Charo, his former classmate, said Cruz had earlier been suspended from Stoneman Douglas High for fighting — and also because he was found with bullets in his backpack. Sheriff Israel said at a news conference that Cruz had been expelled for “disciplinary reasons” but he did not provide any details of what led to that action.
Math teacher Jim Gard remembered that the school administration earlier sent out an email warning teachers about Cruz.
“We were told last year that he wasn’t allowed on campus with a backpack on him,” said Gard, who had him in class. “There were problems with him last year threatening students, and I guess he was asked to leave campus.”
Drew Fairchild, a Stoneman Douglas High student stranded at the Marriott Heron Bay, where students were taken after the shooting, said he shared a class with Cruz during their freshman year.
“He used to have weird, random outbursts, cursing at teachers,” Fairchild said. “He was a troubled kid.”
The parent of another student agreed, saying his son, Daniel, had warned him about Cruz.
“If you were to pick one person you might predict in the future would shoot up a school or do this, it would be this kid,” said John Crescitelli, quoting his son.
Superintendent Robert Runcie told reporters on Wednesday afternoon that he did not know of any concerns raised about the student. “We received no warnings,” Runcie said. “Potentially there could have been signs out there.

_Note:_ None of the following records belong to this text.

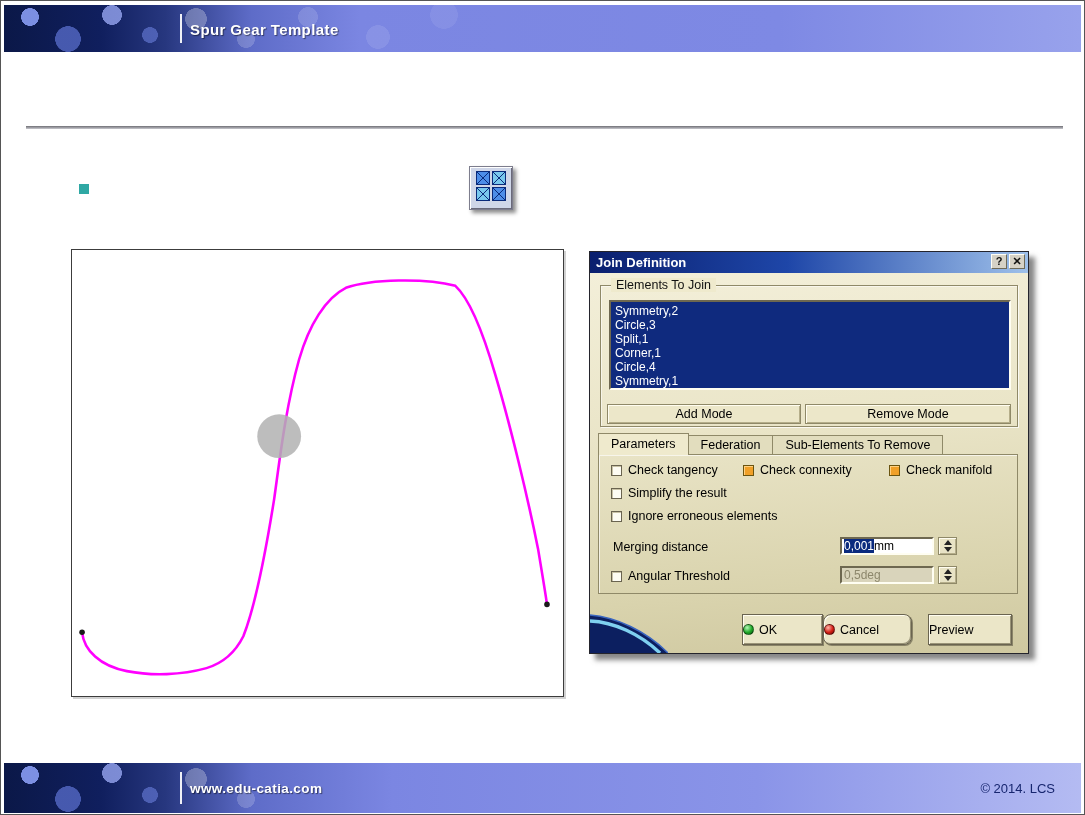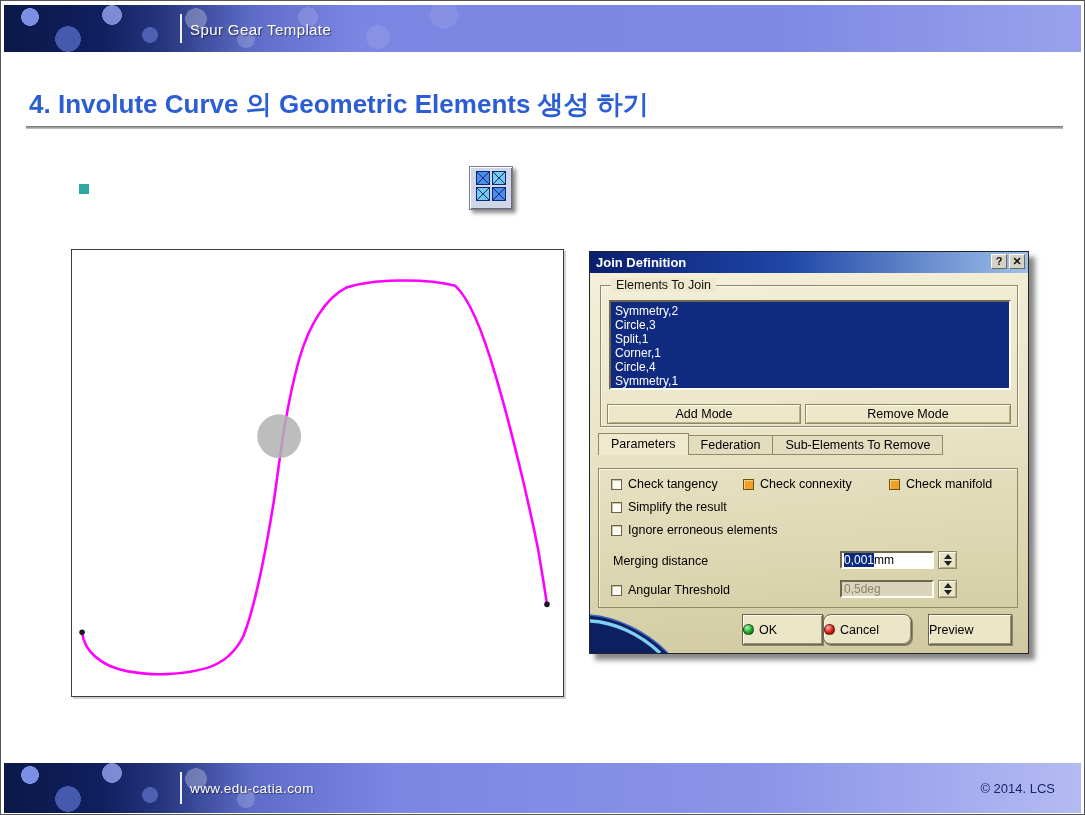"Spur Gear Template" .banner-title { font-weight: normal -> bold }
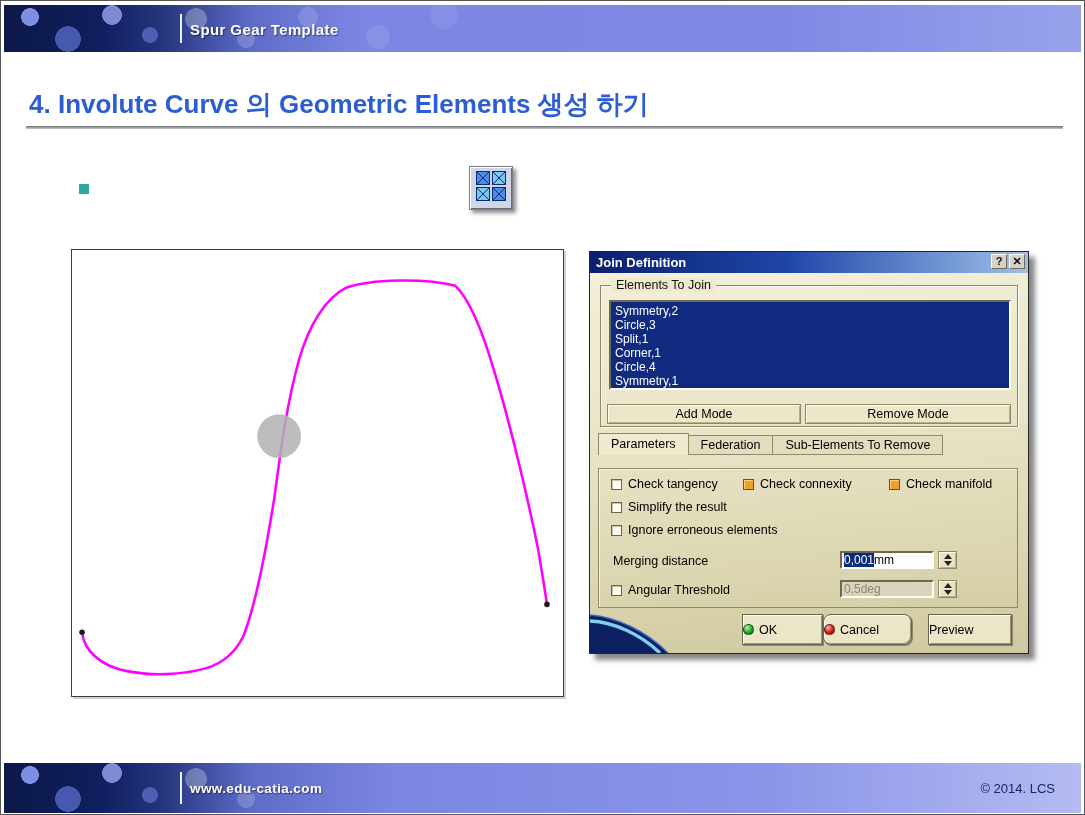"4. Involute Curve 의 Geometric" div.heading { html: <div>4. Involute Curve 의 Geometric Elements 생성 하기</div> -> none }
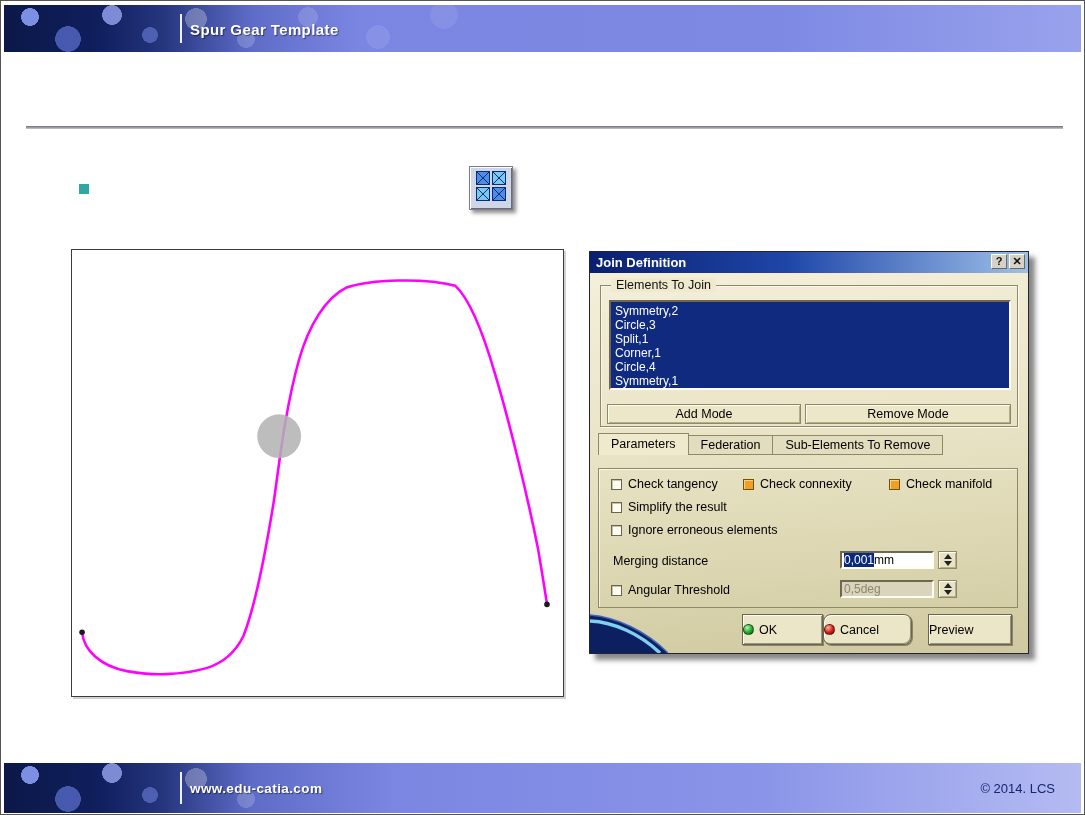"Check tangency" .tabpanel { top: 195px -> 181px }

But we didn’t have any warning or phone calls or threats that were made.”
Runcie, citing federal student privacy laws, declined to discuss the suspect’s school record. But he confirmed that Cruz was still a Broward schools student, despite having been kicked out of Stoneman Douglas High.
Another former classmate, Nicholas Coke, called Cruz a “loner” who left the school and moved away a few months ago. Coke said he recalls an incident in middle school when Cruz kicked out a glass window and ran out of his classroom before getting caught.
“He had a lot of problems in middle school,” Coke said. “You never think anyone you know is going to do something like this.”